Since tee has exited then upon the next write the echo will exit.
Since echo is a shell builtin the for shell loop will exit. If that
were /bin/echo or other non-builtin then that external would upon the
next write receive SIGPIPE and exit due to the signal and also
WIFSIGNALED(wstatus) will indicate this.
In general in an I/O filter pipeline all of the processes to the right
of the first command to exit will read an EOF from their input and
therefore exit normally. All of the processes to the left will
receive a SIGPIPE upon their next write and exit WIFSIGNALED.
A | B | C | D | E
If C exits then D and E receive EOF when they next read from their
inputs. Upon their next writes B and then A will receive SIGPIPE and
exit.
Because I/O filter programs read and write continuously this is a good
design paradigm for them. They will run and exit together as a set.

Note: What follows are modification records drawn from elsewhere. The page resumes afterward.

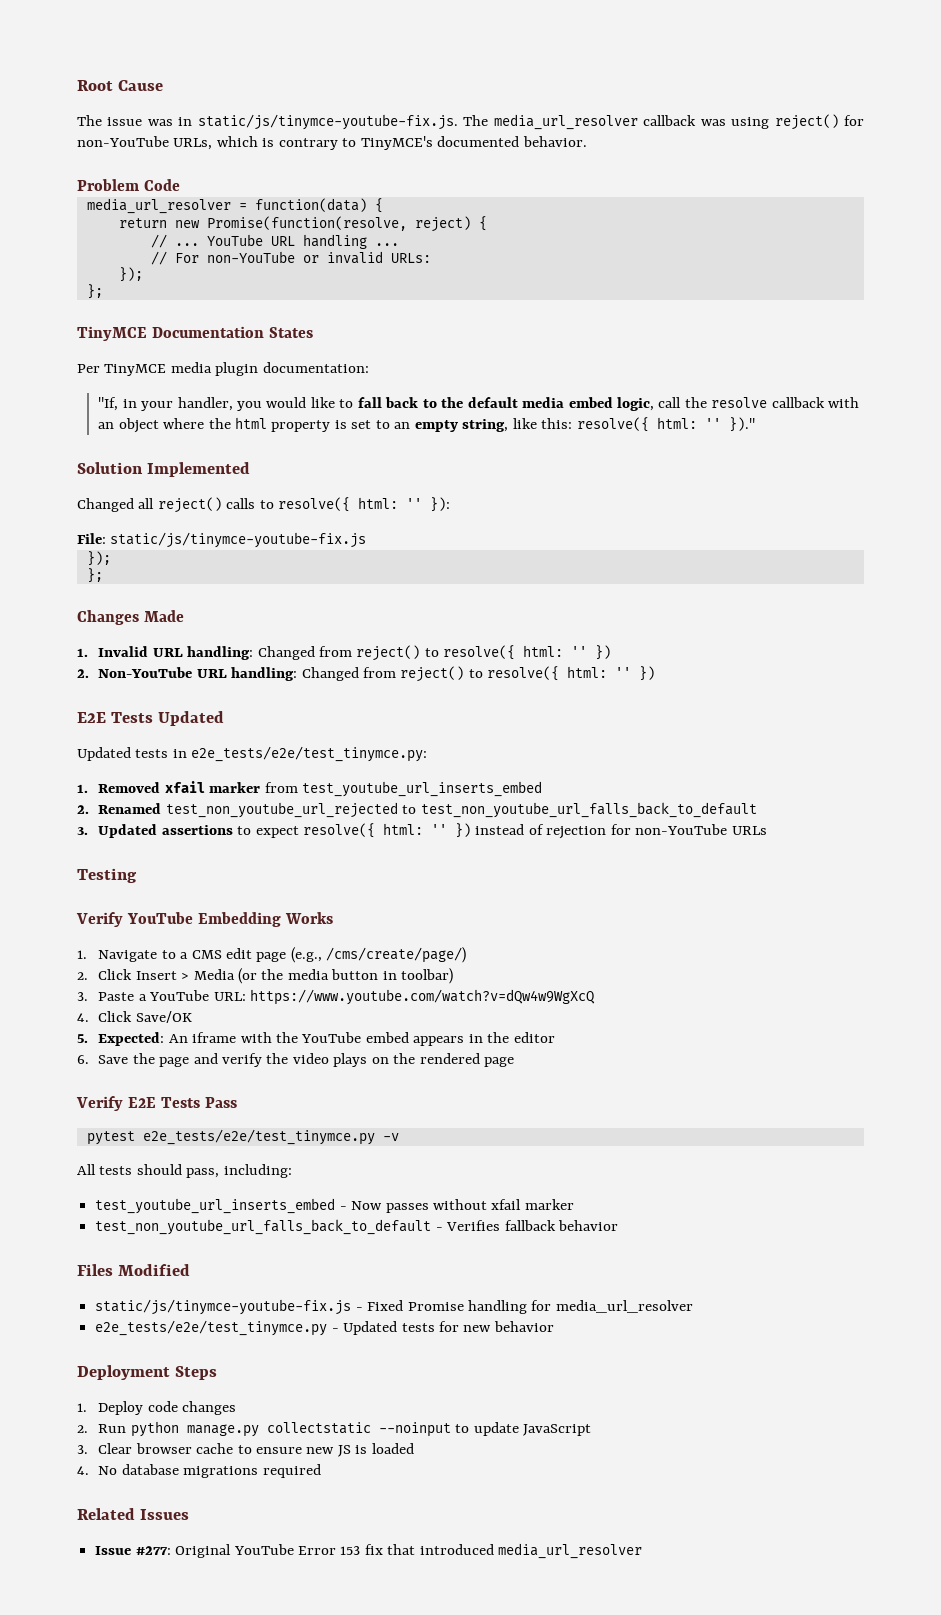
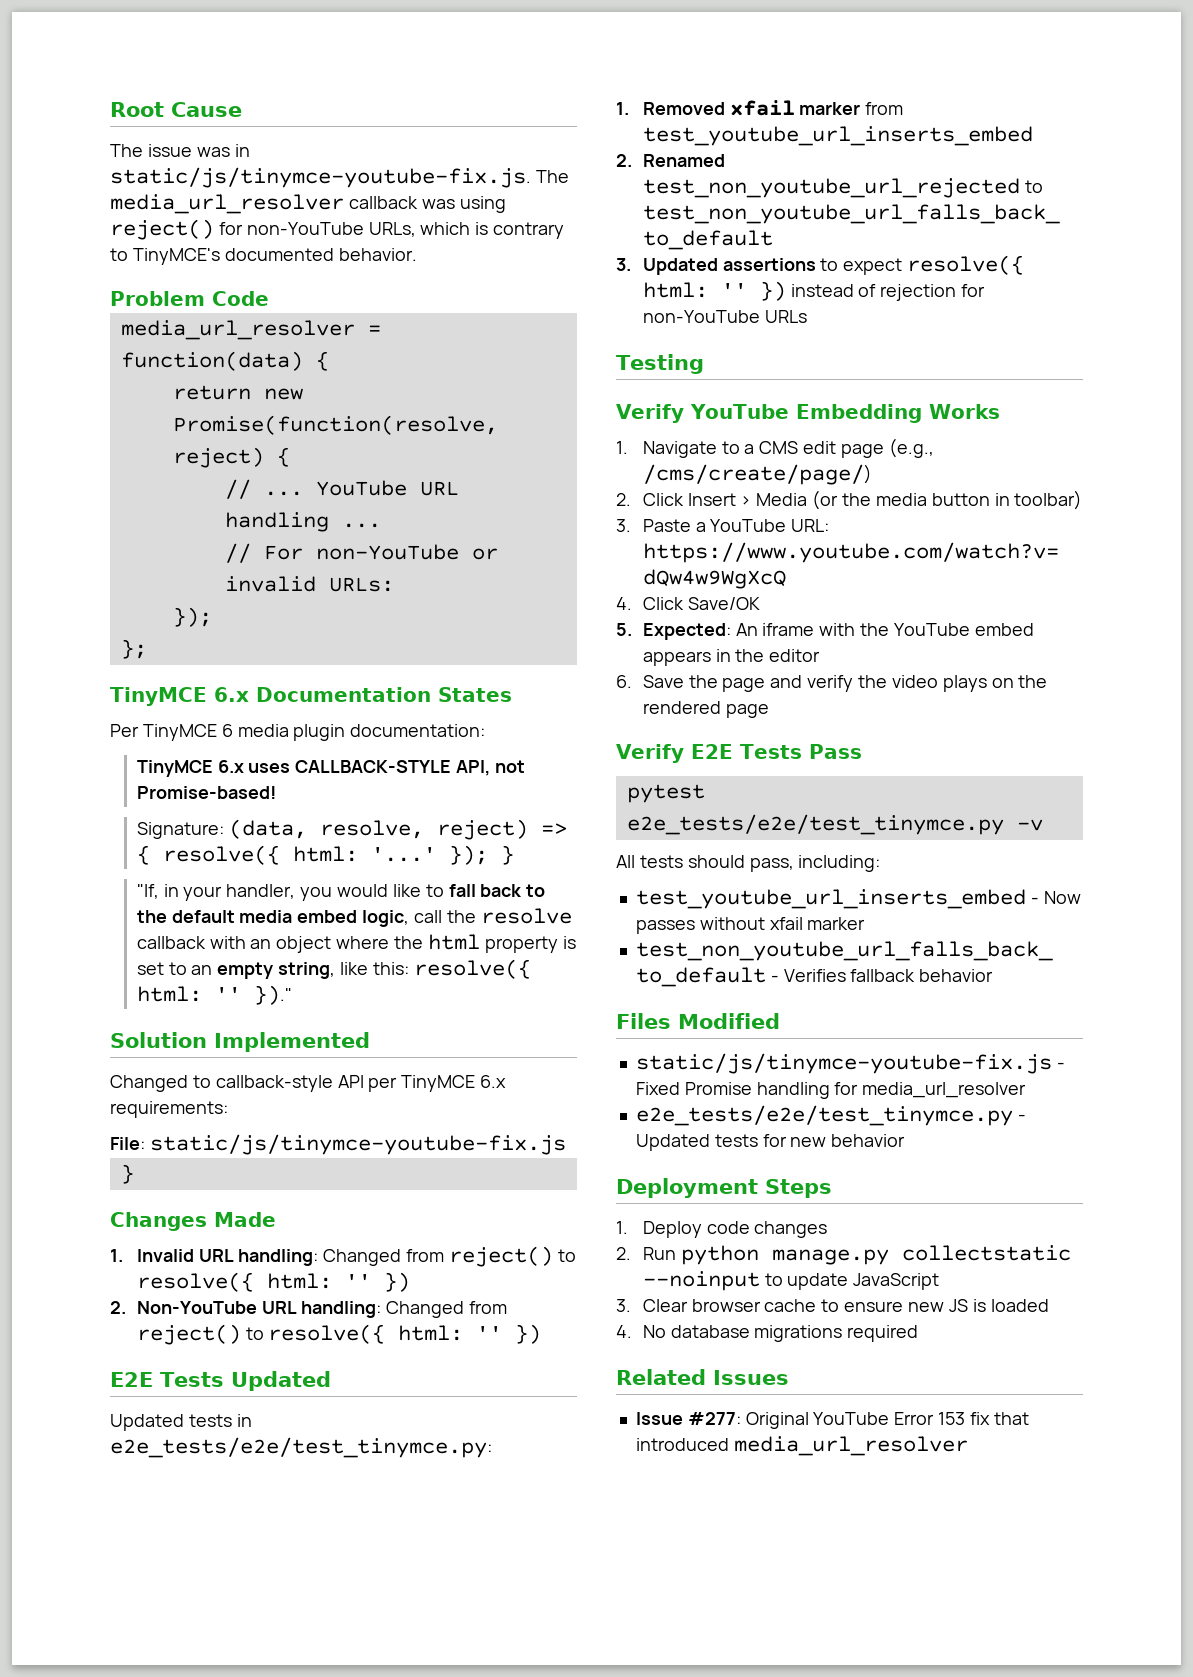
- TinyMCE Documentation States
+ TinyMCE 6.x Documentation States
- Per TinyMCE media plugin documentation:
+ Per TinyMCE 6 media plugin documentation:
+ TinyMCE 6.x uses CALLBACK-STYLE API, not Promise-based!
+ Signature: (data, resolve, reject) => { resolve({ html: '...' }); }
- Changed all reject() calls to resolve({ html: '' }):
+ Changed to callback-style API per TinyMCE 6.x requirements:
  File: static/js/tinymce-youtube-fix.js
- });
- };
+ }

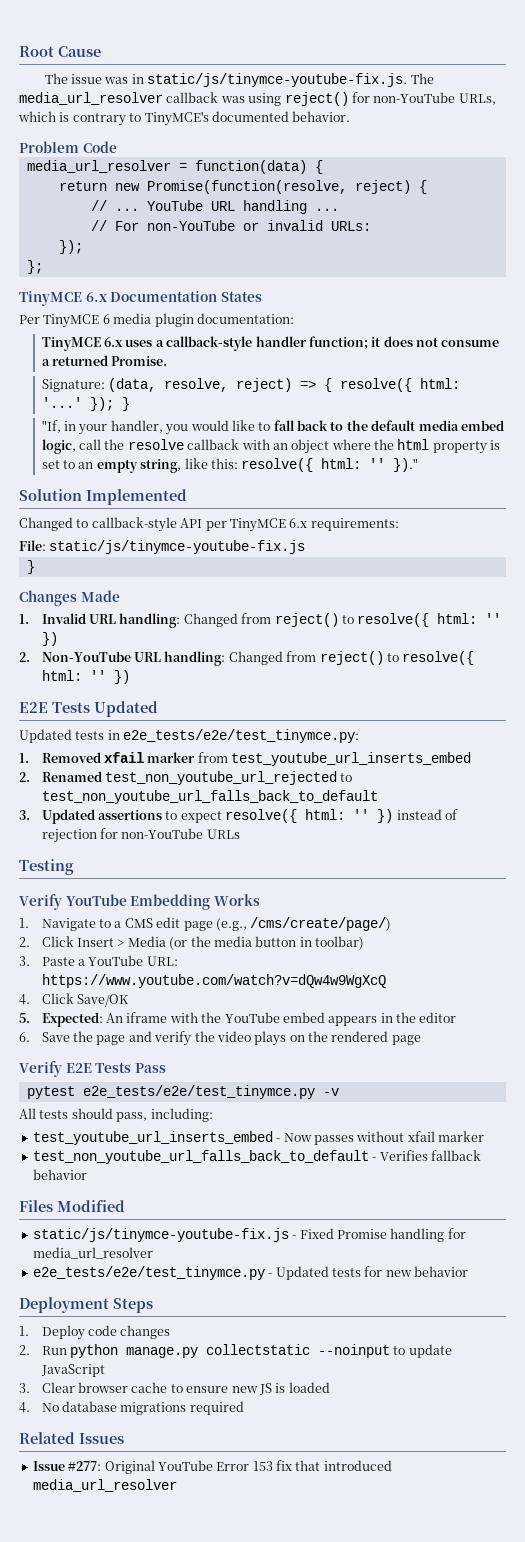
- TinyMCE 6.x uses CALLBACK-STYLE API, not Promise-based!
+ TinyMCE 6.x uses a callback-style handler function; it does not consume a returned Promise.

However if a process, say A in the above, is a long running cpu
intensive program that only writes output infrequently then it may
continue running and using resources for an indefinite time determined
by what the process is doing before it writes output and receives
SIGPIPE and exits.
If A is doing something for two hours before writing its next output
then it will still continue running for the next two hours even though
its output reading process has already exited. Let me emphasize that
it is not until the *next* write that I/O will trigger the SIGPIPE to
be delivered to terminate the writing process.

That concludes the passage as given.